They don’t talk for a week and when they do, Jongin never brings it up again.

83.

Fifteen minutes of traversing across huge puddles of evening dew, trekking on top of fallen stems. Not much of a lake. Soaked shoes leave Joonmyun grumbling occasionally. As predicted by the absolute one, they come across the same peacock from before. He addresses himself as Eddie. Wildly enthusiastic, unlike the first time they met, the peacock describes himself as vain but valiantly loyal. He pledges himself to stay by their sides until they finish what they’re here for.

“He reminds me of someone back home.” Jongin sounds embarrassingly homesick, blearily pinching at his nose and rubbing his eyes.

“Apologies for my bouts of sleepiness before,” he bows to both Joonmyun and Jongin. “I would take you to the Queen’s garden but we are far too small for that.”

Blades of grass stretch into the star filled sky. Without any questions, they follow Eddie who leads them down through a grove of mushrooms. Assuming a tourguide role, Eddie dispenses chunks of trivia about the columns of fungi (fly agaric, indigo milkcaps, funnel shrooms) until they reach a room crafted into a disgustingly huge mushroom. Inside the room there is nothing but a glass elevator which they promptly enter.

The glass box they are in doesn’t move and the both of them lapse into a state of mild panic.

“You’re supposed to press the damn button,” says Eddie. “I’m a peacock. I can’t press that without falling over.”

“Oh,” Joonmyun mouths and Jongin swiftly stabs at the only glass button there.

89.

These dreams are terribly boring at best, only that pulling sensation leaving his spine tingling when he wakes up. Slowly, they intensify, the reason why Joonmyun finds himself losing sleep as the intervals between vacuums of black shorten from months to weeks to days. He can see himself wandering around with that cut on his face, loud breathing noises filling the chamber of his head.

They aren’t coming from him.

97.

“So I was reading something,” Chanyeol hovers over Joonmyun who’s seated with his portion of their daily kimbap breakfast.

Joonmyun puts his chopsticks down and gestures in mock surprise. “Oh, you actually read?”

“Of course I do.”

“Don’t be mean,” Minseok adds from the other side, mouth stuffed with his last bit of kimbap. Minseok rarely takes sides but he is far from mediator. He shrugs at them both as he strides out of the kitchen. “Hey, if five year olds can read, so can Chanyeol.”

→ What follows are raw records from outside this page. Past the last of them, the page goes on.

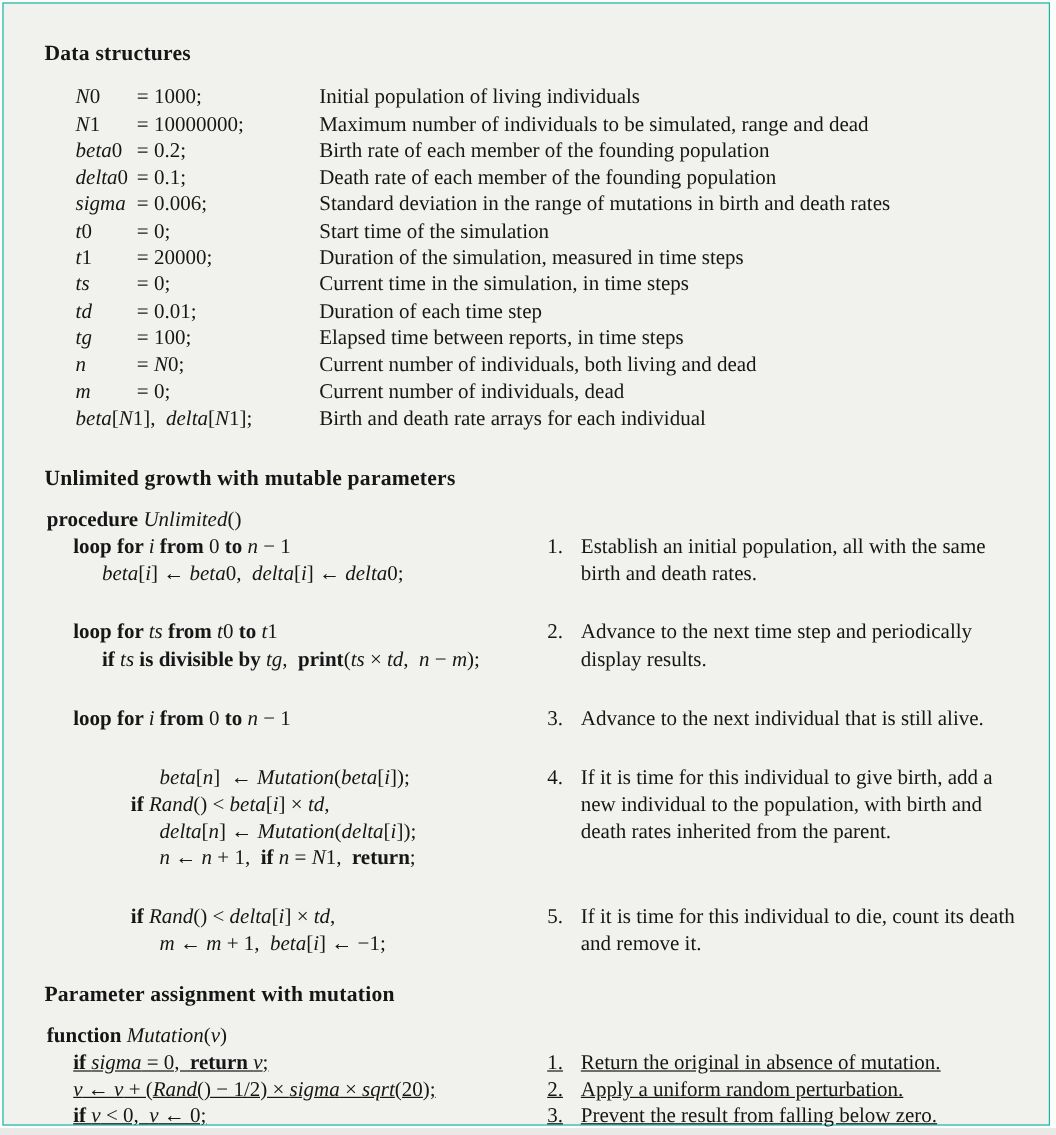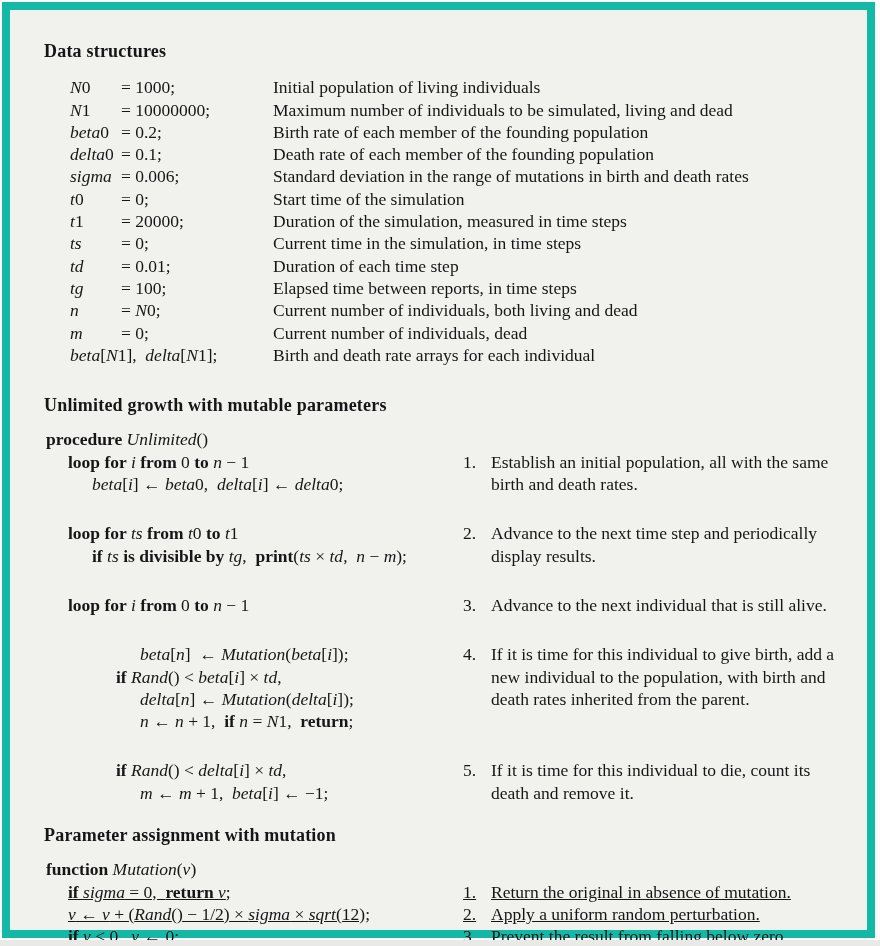"Data structures" .doc-frame { border: 8px solid #14b8a6 -> 1px solid #14b8a6 }
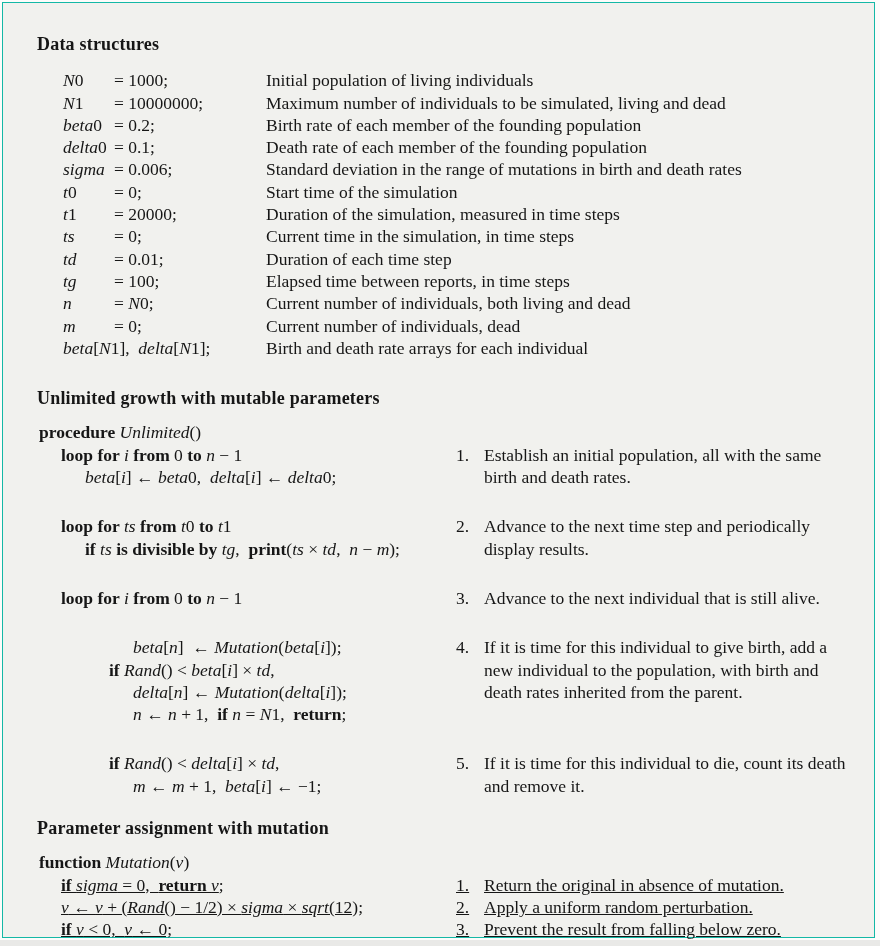"Maximum number of individuals to" span.var-desc { text: living -> range }
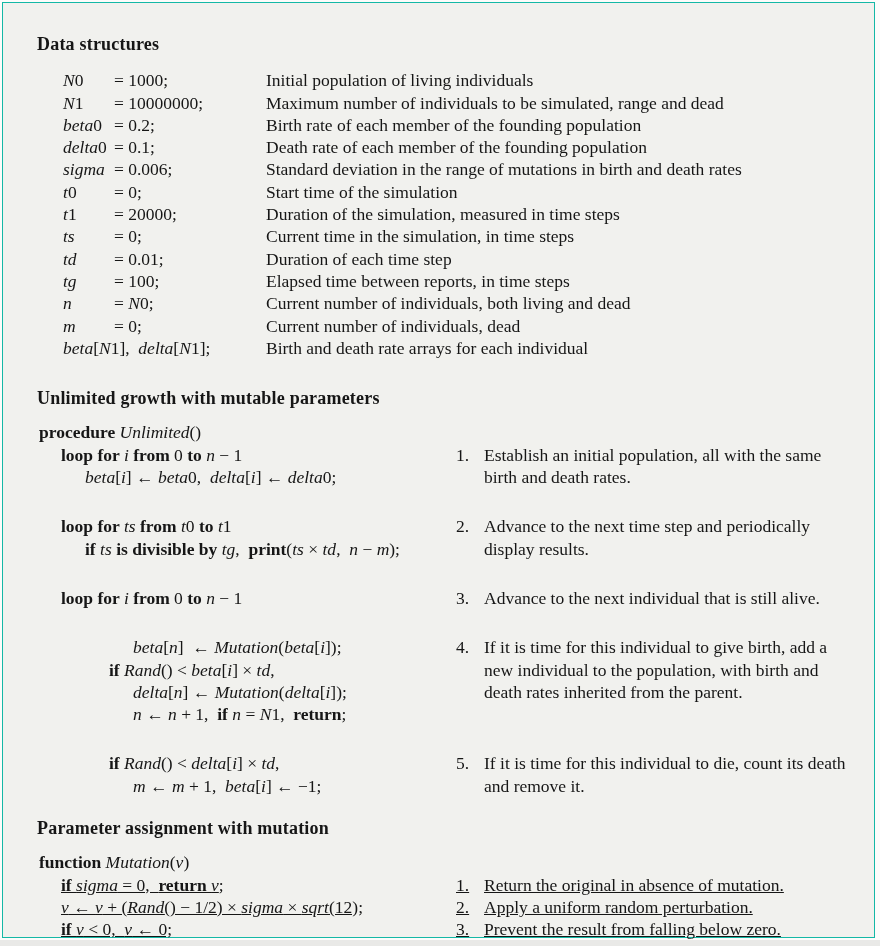"(12);" span { text: 12 -> 20 }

“You better be watching your socks,” Chanyeol hisses before turning to Joonmyun. “Okay. It’s nothing really. I’ve just been reading about irregular sleep habits and I think it may apply to a certain someone right in front of me.”

“Who told you about my uh, sleep habits.”

“Besides the screams of absolute terror from your room?” Chanyeol moves his attention to the fridge, opening, closing it aimlessly. “Jongdae told me how you curl up in your sleep and start shaking and shit. I just hope all your extra practice is getting to you in the wrong way.”

101.

Crystal tracks seem to lead on forever into an underground chasm. Snuggling into the fur lined seats (“faux of course”) of their glass cart, Joonmyun looks up and attempts to count the stalactites jutting from the ceiling. He doesn’t know how long these tracks go on for.

“Close your eyes,” Eddie says. “Don’t even think we’re going to let you go up against the Queen without any rest.”

Pockets of silence fill in the remaining spaces of the huge cart where Jongin’s already fallen asleep on Joonmyun’s shoulder. Every fibre of his body is screaming with exhaustion but sleep eludes him like the way out of Underland. Gaze fixed on the cave roof, thoughts wandering between the inverted rock formations above. “Do I really need to?”

“Need to what?” The peacock asks back.

Joonmyun shifts under the younger boy’s weight, gently adjusting his shoulder for the blond head resting on it. “Defeat this queen?”

The thought in itself is absurd, even after running around Underland and facing all its oddities. Gigantic and ruthless, Eddie had told them on their way, the Queen measured the height of ten trees and the width of three lakes. She’d merely need to step on Joonmyun to end him unless he was lucky enough. Not really the most reassuring piece of pre-battle advice.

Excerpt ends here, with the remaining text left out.